§ **YOUR TASK**
The answer must be a single number: how many lines of the records below contain "class".

§ **EXERCISE DATA**
=======

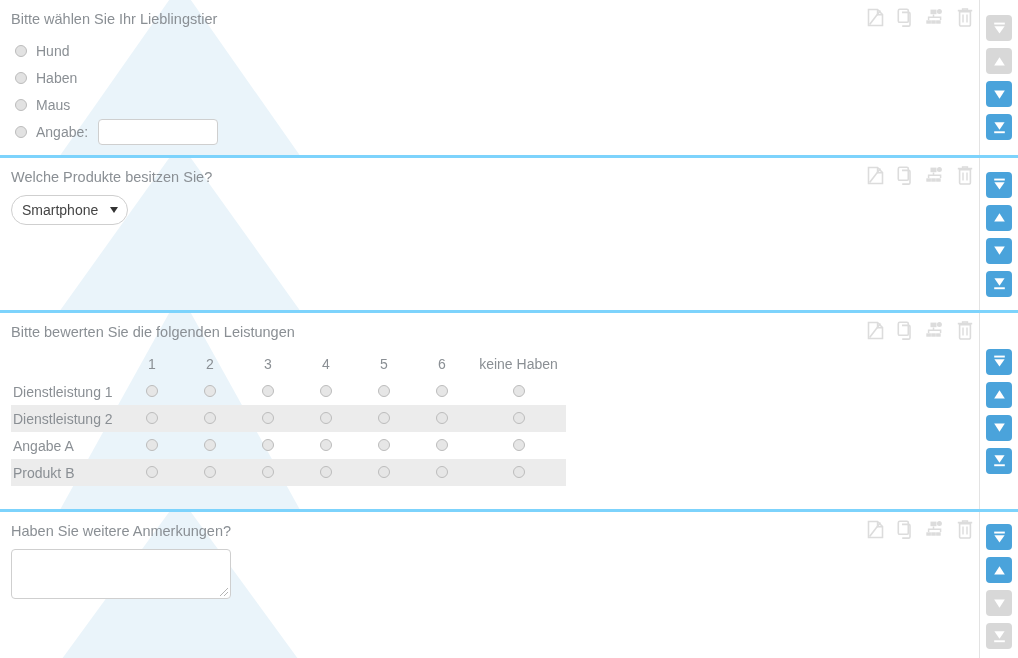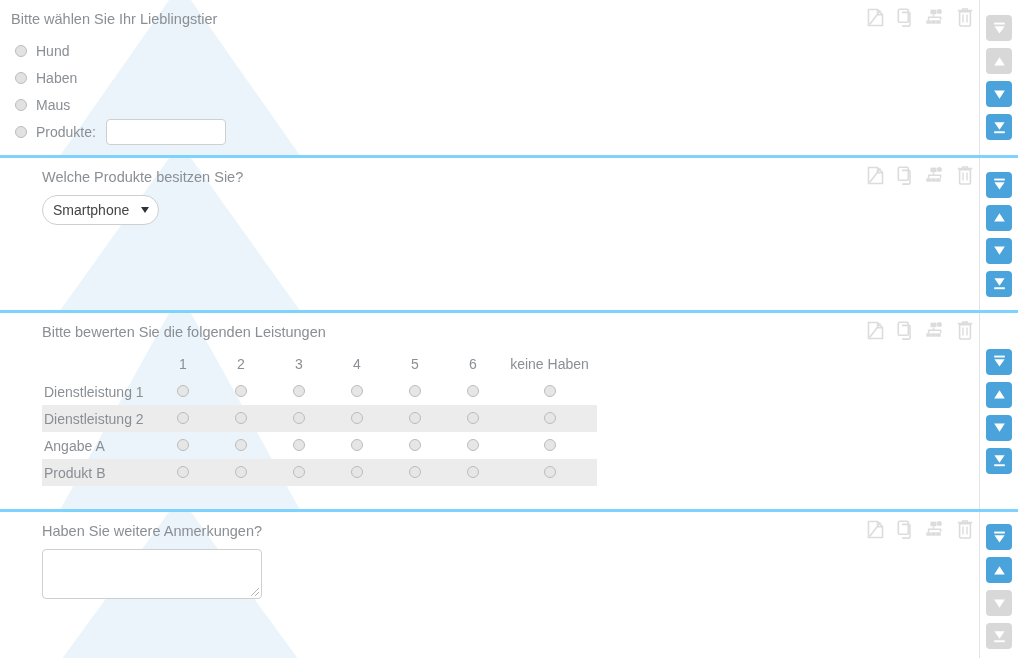--- a/index.html
+++ b/index.html
@@ -276,7 +276,7 @@
             </div>
             <div class="radio-row">
               <span class="radio"></span>
-              <span class="radio-label">Produkte:</span>
+              <span class="radio-label">Angabe:</span>
               <input class="text-input" type="text" placeholder="" style="">
             </div>
           </div>

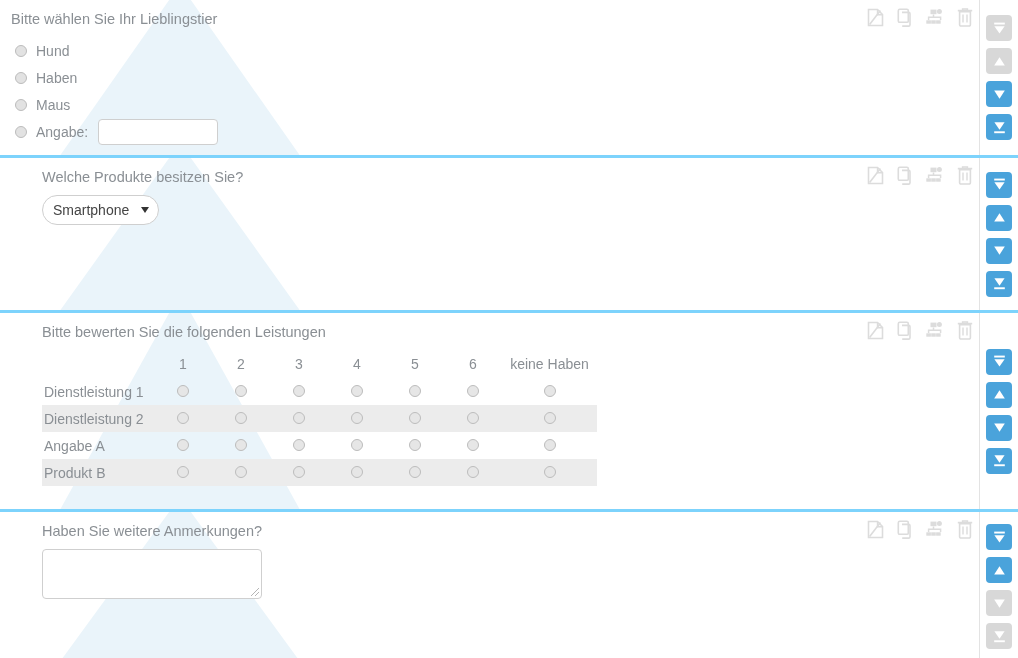--- a/index.html
+++ b/index.html
@@ -28,7 +28,7 @@
     background: #ffffff;
     overflow: hidden;
   }
-  .qblock + .qblock { margin-top: 3px; padding-left: 31px; }
+  .qblock + .qblock { margin-top: 3px; }
 
   .qblock-body {
     position: relative;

=======

§ **OUTPUT BELOW**
5